• [Task to carry out]
Print the lines in the listing below that fall between the line with "payment terms: 30 days -> 7 days" and the line with "total: 11874.44 -> 10462.41", those two lines included, exactly as they stand and with nothing else.

(Working data)

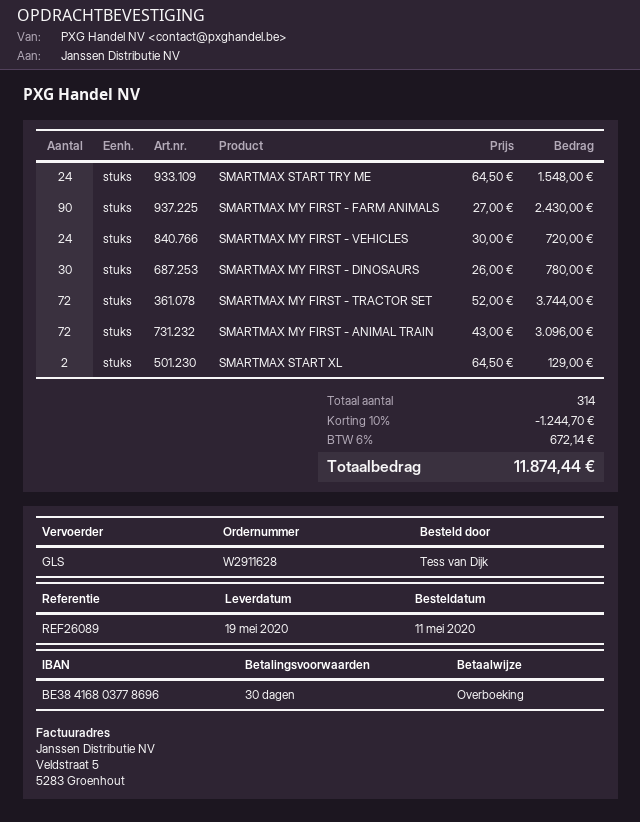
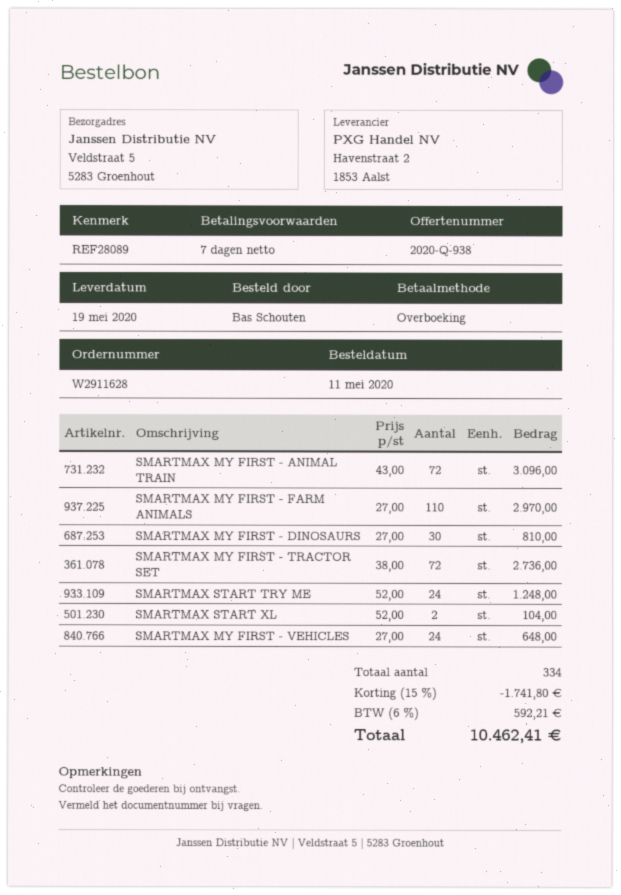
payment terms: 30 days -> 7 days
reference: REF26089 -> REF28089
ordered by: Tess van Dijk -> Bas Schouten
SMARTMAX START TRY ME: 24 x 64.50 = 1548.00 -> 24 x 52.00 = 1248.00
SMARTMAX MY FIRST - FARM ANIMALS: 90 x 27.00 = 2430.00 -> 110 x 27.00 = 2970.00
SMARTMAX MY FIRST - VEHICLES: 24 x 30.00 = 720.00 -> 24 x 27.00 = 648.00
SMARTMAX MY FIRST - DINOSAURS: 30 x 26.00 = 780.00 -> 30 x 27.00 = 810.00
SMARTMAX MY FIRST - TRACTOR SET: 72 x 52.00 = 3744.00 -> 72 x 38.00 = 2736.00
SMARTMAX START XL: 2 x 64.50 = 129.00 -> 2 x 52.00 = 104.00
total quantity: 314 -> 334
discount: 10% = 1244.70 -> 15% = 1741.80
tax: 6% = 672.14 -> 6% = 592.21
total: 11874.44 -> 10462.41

(End Working data)
(Working data)

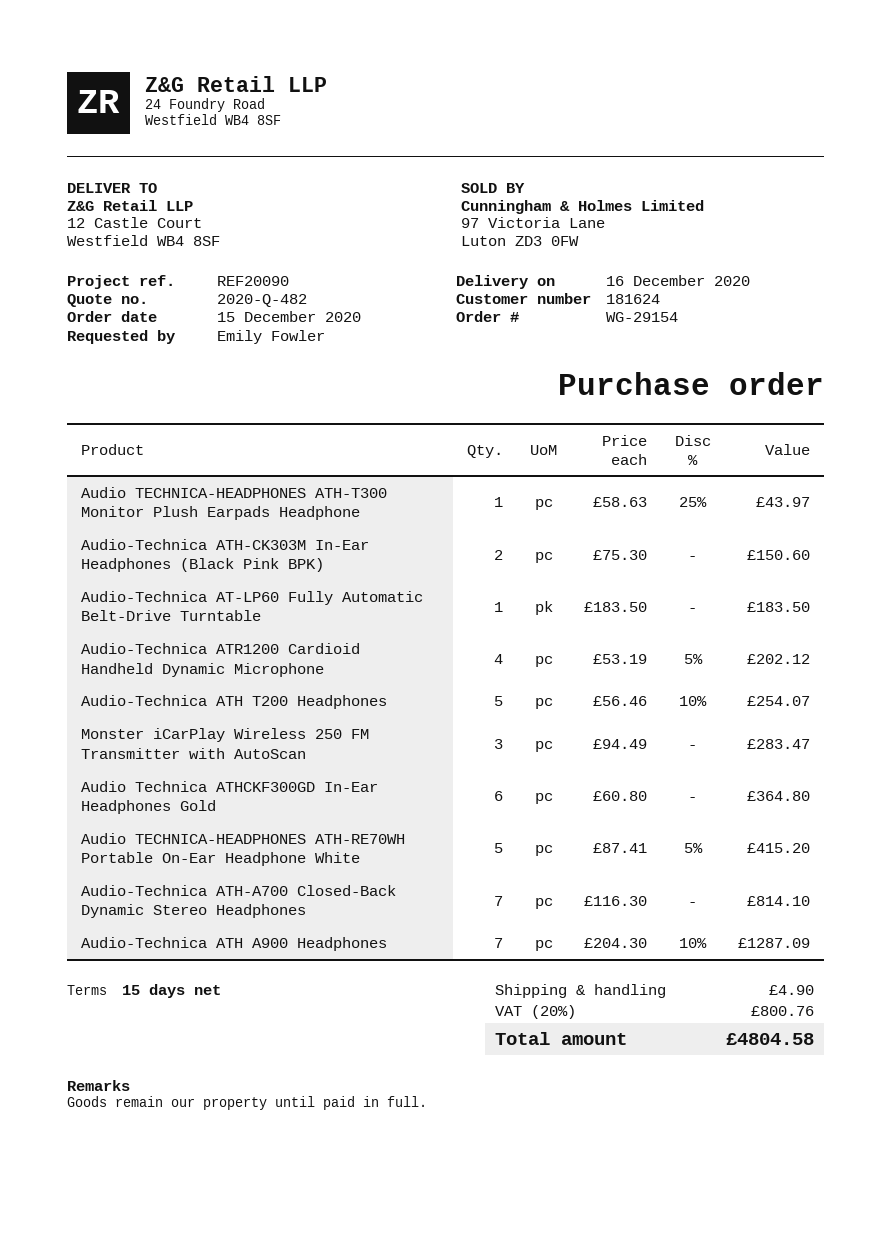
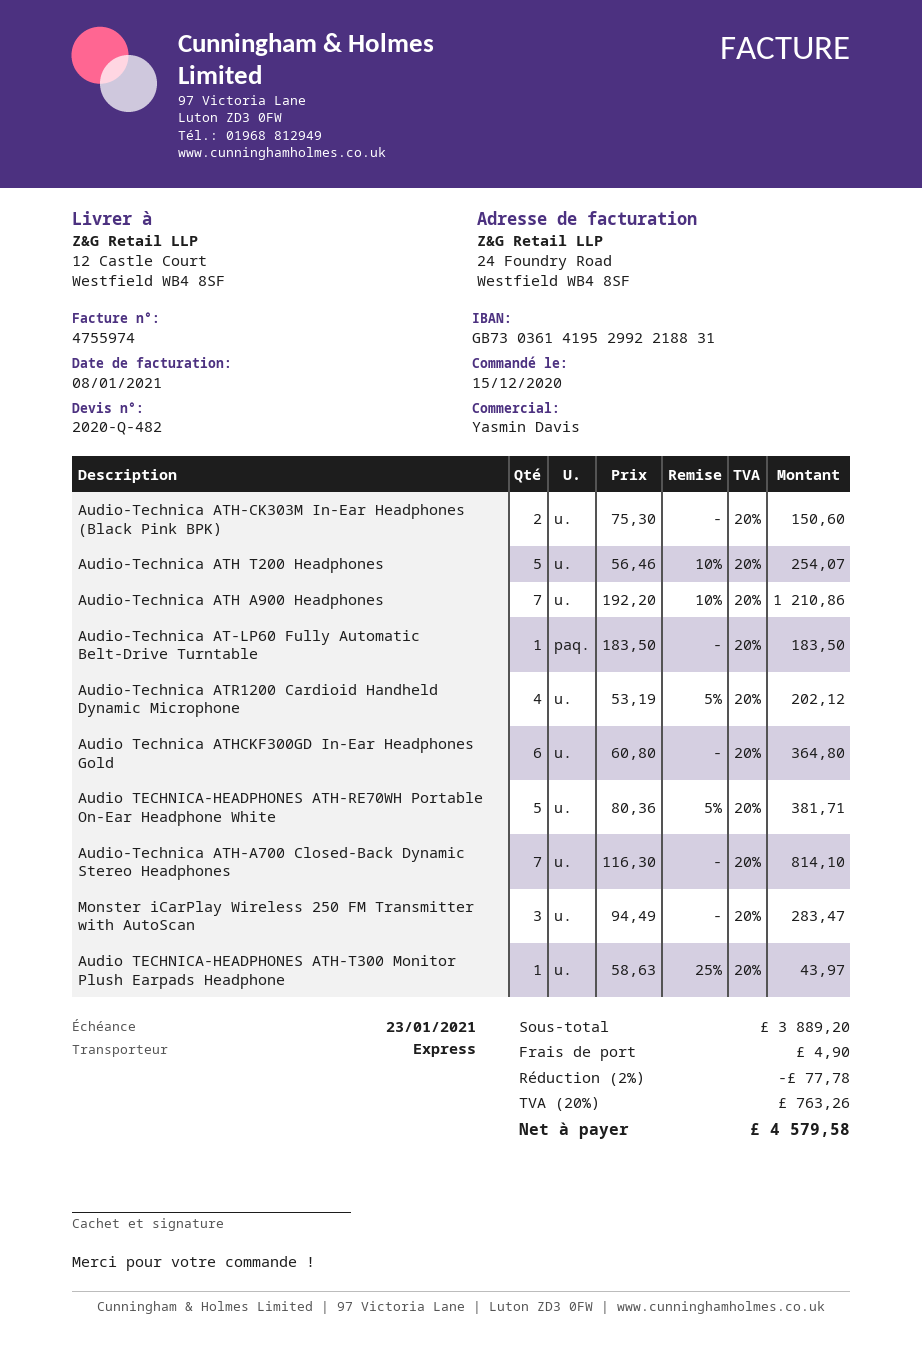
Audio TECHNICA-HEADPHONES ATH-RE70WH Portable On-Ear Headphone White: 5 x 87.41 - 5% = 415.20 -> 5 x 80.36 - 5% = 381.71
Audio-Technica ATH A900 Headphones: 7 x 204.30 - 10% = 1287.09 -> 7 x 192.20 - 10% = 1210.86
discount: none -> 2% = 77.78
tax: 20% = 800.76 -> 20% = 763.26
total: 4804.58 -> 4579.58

(End Working data)

• [Exercise result]
payment terms: 30 days -> 7 days
reference: REF26089 -> REF28089
ordered by: Tess van Dijk -> Bas Schouten
SMARTMAX START TRY ME: 24 x 64.50 = 1548.00 -> 24 x 52.00 = 1248.00
SMARTMAX MY FIRST - FARM ANIMALS: 90 x 27.00 = 2430.00 -> 110 x 27.00 = 2970.00
SMARTMAX MY FIRST - VEHICLES: 24 x 30.00 = 720.00 -> 24 x 27.00 = 648.00
SMARTMAX MY FIRST - DINOSAURS: 30 x 26.00 = 780.00 -> 30 x 27.00 = 810.00
SMARTMAX MY FIRST - TRACTOR SET: 72 x 52.00 = 3744.00 -> 72 x 38.00 = 2736.00
SMARTMAX START XL: 2 x 64.50 = 129.00 -> 2 x 52.00 = 104.00
total quantity: 314 -> 334
discount: 10% = 1244.70 -> 15% = 1741.80
tax: 6% = 672.14 -> 6% = 592.21
total: 11874.44 -> 10462.41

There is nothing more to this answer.